Question

A vessel at \[1000K\] contains $C{O_2}$ with a pressure of \[0.5{\text{ }}atm\] . Some of the $C{O_2}$ is converted into $CO$ on the addition of graphite. If the total pressure at equilibrium is \[0.8{\text{ }}atm\] . The value of K is _______?
A) \[1.8{\text{ }}atm\]
B) \[3{\text{ }}atm\]
C) \[0.3{\text{ }}atm\]
D) \[0.18{\text{ }}atm\]

Answer 1

Hint: Using concept of dissociation, find out equilibrium partial pressure of all gases.
Then we know that, equilibrium constant (K) in terms of partial pressure of reactants and products can be written as:
\[K = \dfrac{{{P^a}_{product}}}{{{P^b}_{reactant}}}\]
Where a and b are coefficients of product and reactants respectively, while ${P_{product}}$ is partial pressure of gaseous product and ${\operatorname{P} _{reactant}}$ is partial pressure of gaseous reactant.

Complete step by step answer:
We have to write the reaction first:
\[C{O_2} + C \to 2CO\]
Here Carbon dioxide and Carbon monoxide are gases, while Carbon is graphite which is solid.
Initial pressure of $C{O_2}$ is 0.5 atm, as given in question.
This reaction takes place at constant volume and temperature of 1000K , which means that decrease in partial pressure is proportional to decrease in moles.
Now, we know that some of the carbon dioxide is converted to carbon monoxide.
This means that the number of moles of carbon dioxide present in the vessel decreases by a value, we consider to be x. Now we can say that the partial pressure of carbon dioxide will also decrease by x.
Therefore, at equilibrium, the partial pressure of $C{O_2}$ will be \[ = \left( {0.5-x} \right){\text{ }}atm\]
From reaction we know that 1 mole of $C{O_2}$ is producing 2 moles of CO
So at equilibrium, partial pressure of CO will be = 2x
Now total pressure will be addition of partial pressures of $C{O_2}$ and \[CO\]
So total pressure at equilibrium \[ = \left( {0.5-x + 2x} \right)atm\]
Also total pressure at equilibrium \[ = 0.8{\text{ }}atm\] given
Thus, both these are equal,
\[0.5 - x + 2x = 0.8 \\
0.5 + x = 0.8 \\
x = 0.8 - 0.5 \\
x = 0.3 \\\]
Now substitute the value of x, to get partial pressure of Carbon monoxide, and carbon dioxide.
Thus partial pressure of Carbon monoxide,
\[{P_{CO}} = 2x \\
= 2 \times 0.3 \\
= 0.6atm \\\]
And partial pressure of Carbon dioxide is:
\[{P_{C{O_2}}} = 0.5 - x \\
= 0.5 - 0.3 \\
= 0.2atm \\\]
We know to write equilibrium constant for the given equation:
\[K = \dfrac{{{P^a}_{product}}}{{{P^b}_{reactant}}}\]
\[C{O_2} + C \to 2CO\]
\[K = \dfrac{{{P^2}_{CO}}}{{{P_{C{O_2}}}}}\]
Now substitute the partial pressures of carbon monoxide and carbon dioxide in above equation:
\[= \dfrac{{{{\left( {0.6} \right)}^2}}}{{0.2}} \\
= \dfrac{{0.36}}{{0.2}} \\
= 1.8atm \\\]
So, thus the value of K is (A) \[1.8{\text{ }}atm\].

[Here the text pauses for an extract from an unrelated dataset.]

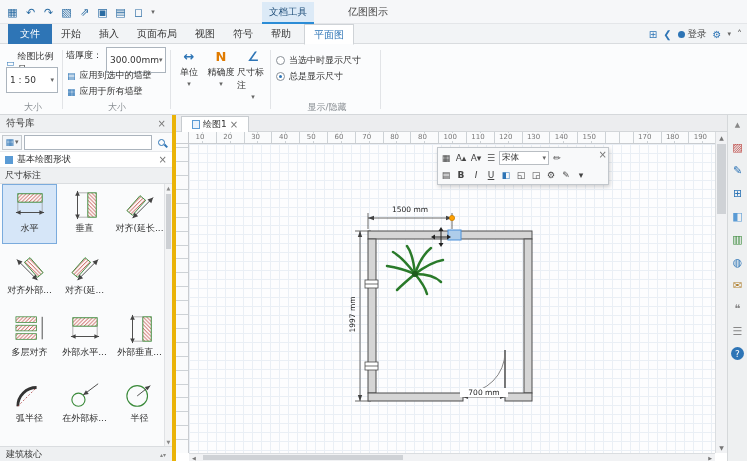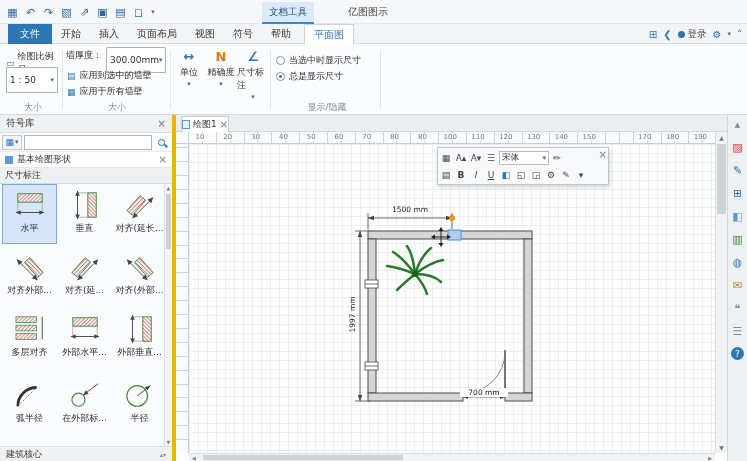"绘图1" .doc-tab { padding: 0 0 -> 0 10px }
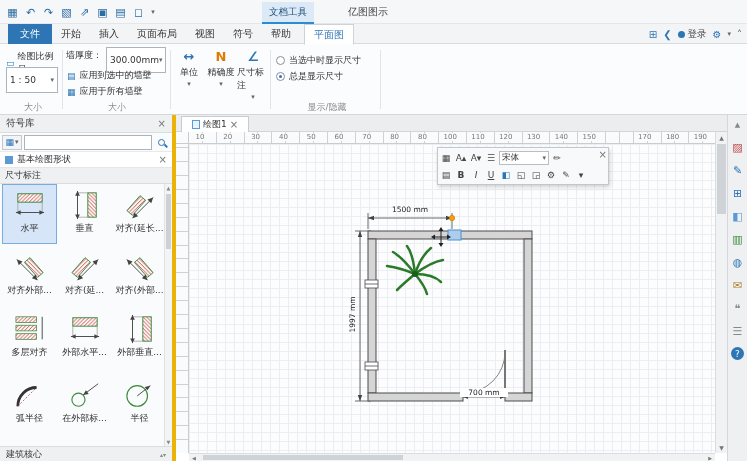"对齐(外部..." div.sym { html: <div> <svg> <use></use> </svg> <div>对齐(外部...</div> </div> -> none }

Note: No role of solids in calculation of K, means we should not consider solid in calculation of K, equilibrium constant.
We should take partial pressure of gases at equilibrium and not at any other point.
While taking dissociation, take care of coefficients of reactants and products.